*TASK DIRECTIONS*.
Among the entries below, find every line that has "nowrap" and pull it out.

*DATA TO PROCESS*.
-=-=-

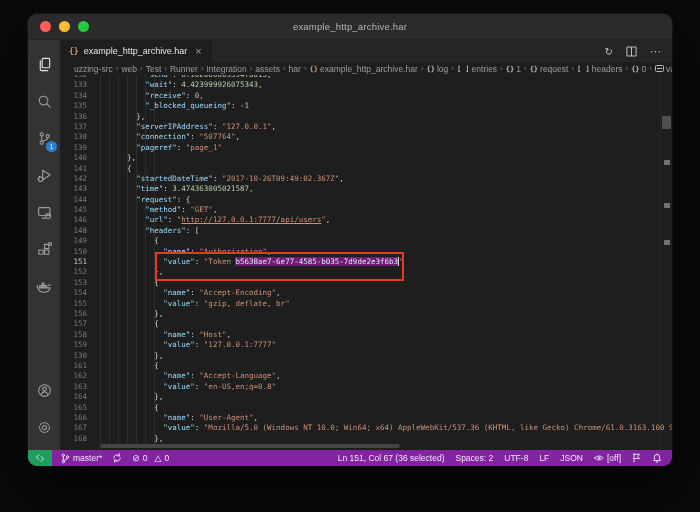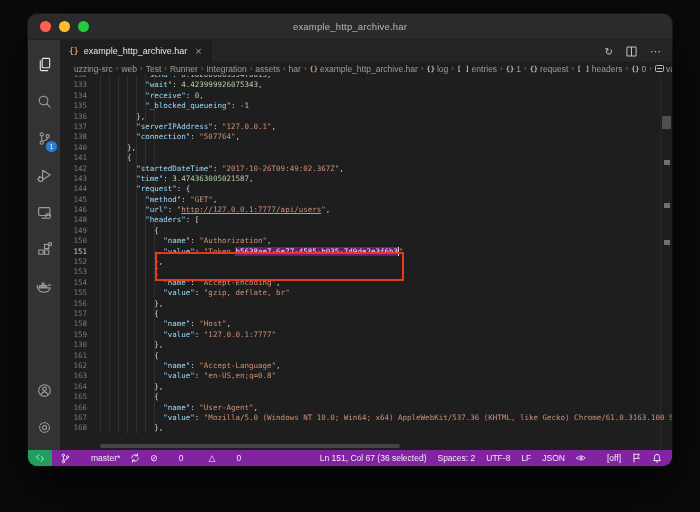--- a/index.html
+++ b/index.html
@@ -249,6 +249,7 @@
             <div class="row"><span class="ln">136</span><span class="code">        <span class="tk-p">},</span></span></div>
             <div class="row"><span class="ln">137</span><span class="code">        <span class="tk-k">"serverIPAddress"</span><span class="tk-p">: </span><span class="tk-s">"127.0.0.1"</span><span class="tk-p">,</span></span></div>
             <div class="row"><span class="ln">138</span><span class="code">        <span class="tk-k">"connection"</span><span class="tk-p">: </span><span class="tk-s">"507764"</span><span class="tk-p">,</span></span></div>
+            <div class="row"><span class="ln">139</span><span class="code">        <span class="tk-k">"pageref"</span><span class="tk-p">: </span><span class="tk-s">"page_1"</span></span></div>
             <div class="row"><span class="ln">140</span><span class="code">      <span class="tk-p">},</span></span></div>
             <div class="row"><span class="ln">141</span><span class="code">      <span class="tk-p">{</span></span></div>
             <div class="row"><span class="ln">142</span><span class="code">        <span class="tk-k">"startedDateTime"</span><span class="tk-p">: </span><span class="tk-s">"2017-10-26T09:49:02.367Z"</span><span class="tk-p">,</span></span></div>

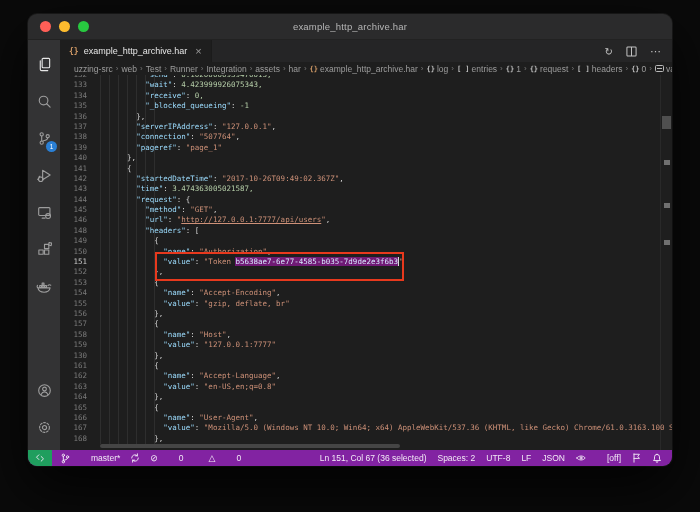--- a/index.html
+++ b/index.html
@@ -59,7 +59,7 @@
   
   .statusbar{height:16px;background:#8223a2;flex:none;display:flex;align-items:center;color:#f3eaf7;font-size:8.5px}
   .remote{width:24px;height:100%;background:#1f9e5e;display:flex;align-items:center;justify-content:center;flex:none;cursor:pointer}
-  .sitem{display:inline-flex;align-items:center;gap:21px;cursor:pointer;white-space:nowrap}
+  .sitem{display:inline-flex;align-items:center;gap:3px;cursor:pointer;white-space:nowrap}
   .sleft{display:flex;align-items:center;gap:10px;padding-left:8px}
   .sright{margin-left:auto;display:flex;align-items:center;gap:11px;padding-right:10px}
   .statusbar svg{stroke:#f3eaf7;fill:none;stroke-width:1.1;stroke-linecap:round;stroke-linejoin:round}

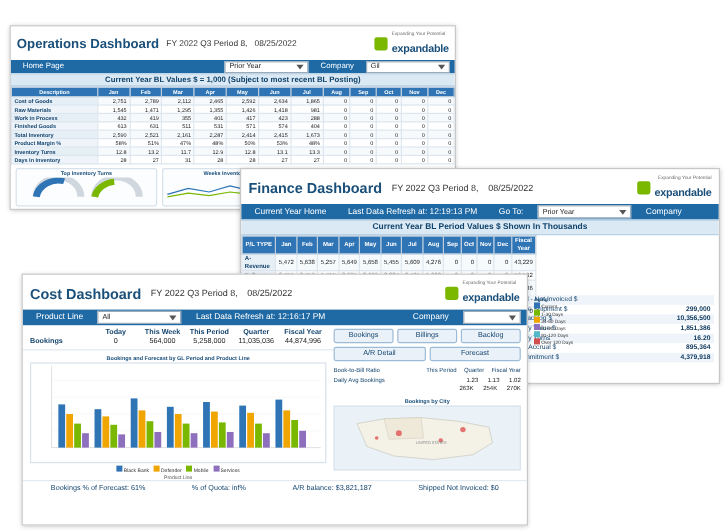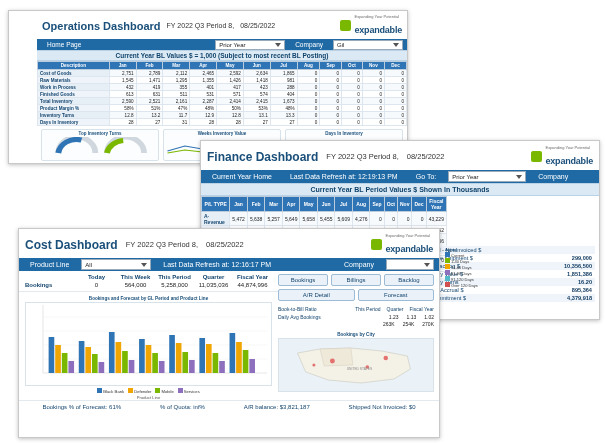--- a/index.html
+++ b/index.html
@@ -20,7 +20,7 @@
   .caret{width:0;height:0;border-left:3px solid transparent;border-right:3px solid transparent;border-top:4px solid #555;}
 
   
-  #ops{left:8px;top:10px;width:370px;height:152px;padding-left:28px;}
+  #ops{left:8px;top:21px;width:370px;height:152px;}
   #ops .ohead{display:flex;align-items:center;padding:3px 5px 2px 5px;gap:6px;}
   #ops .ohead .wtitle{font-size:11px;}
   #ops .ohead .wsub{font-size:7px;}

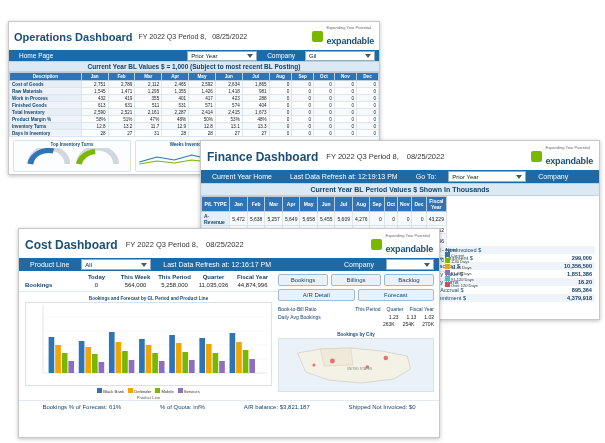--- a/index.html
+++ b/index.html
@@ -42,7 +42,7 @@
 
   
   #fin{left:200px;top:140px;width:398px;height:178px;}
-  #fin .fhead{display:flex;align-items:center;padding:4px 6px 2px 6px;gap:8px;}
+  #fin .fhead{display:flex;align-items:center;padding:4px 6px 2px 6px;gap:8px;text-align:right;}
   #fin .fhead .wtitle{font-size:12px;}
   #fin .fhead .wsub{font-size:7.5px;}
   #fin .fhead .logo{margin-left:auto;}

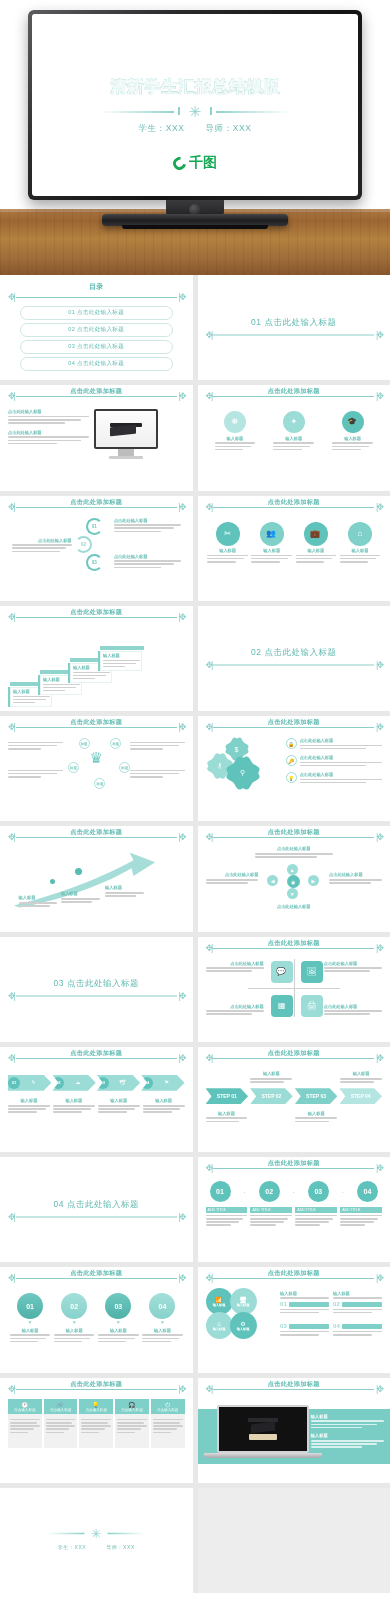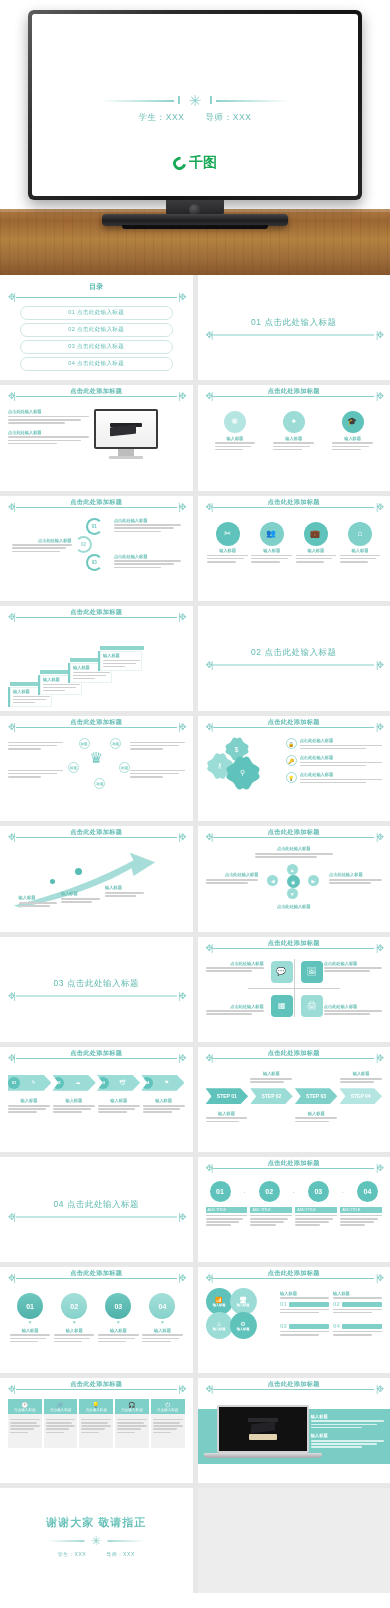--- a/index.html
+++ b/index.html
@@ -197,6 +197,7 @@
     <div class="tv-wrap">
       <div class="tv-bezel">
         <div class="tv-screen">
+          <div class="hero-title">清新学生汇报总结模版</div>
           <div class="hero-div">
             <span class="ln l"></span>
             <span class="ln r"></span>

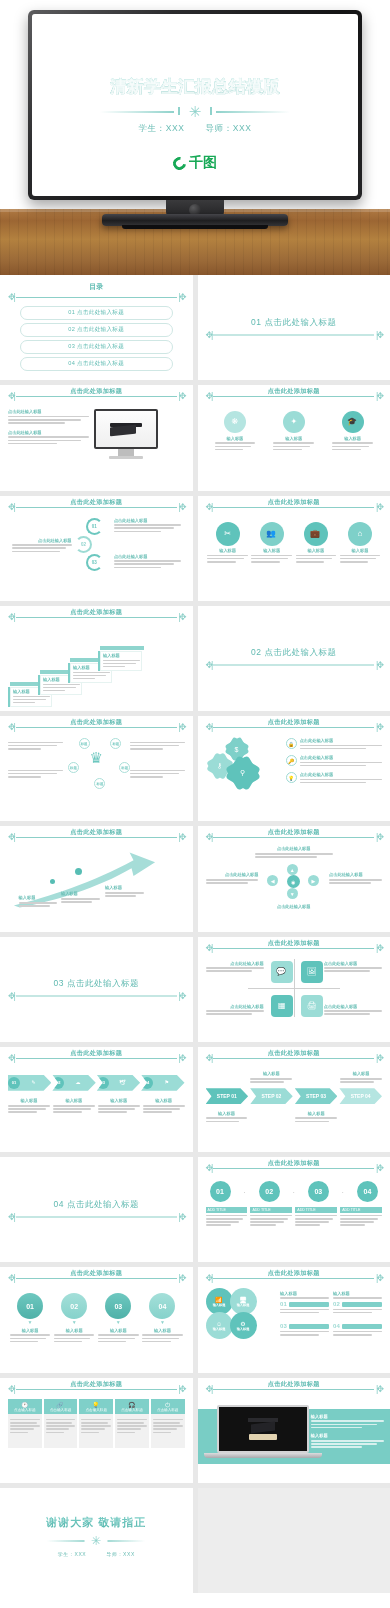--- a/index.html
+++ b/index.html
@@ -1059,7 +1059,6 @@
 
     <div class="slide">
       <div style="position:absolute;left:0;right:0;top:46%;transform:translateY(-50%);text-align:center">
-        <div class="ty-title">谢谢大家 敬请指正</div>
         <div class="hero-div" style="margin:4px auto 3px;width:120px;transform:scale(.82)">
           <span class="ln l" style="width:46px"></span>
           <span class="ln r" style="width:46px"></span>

-=-=-

*WRITTEN ANSWER*.
-  .sitem{display:inline-flex;align-items:center;gap:21px;cursor:pointer;white-space:nowrap}
+  .sitem{display:inline-flex;align-items:center;gap:3px;cursor:pointer;white-space:nowrap}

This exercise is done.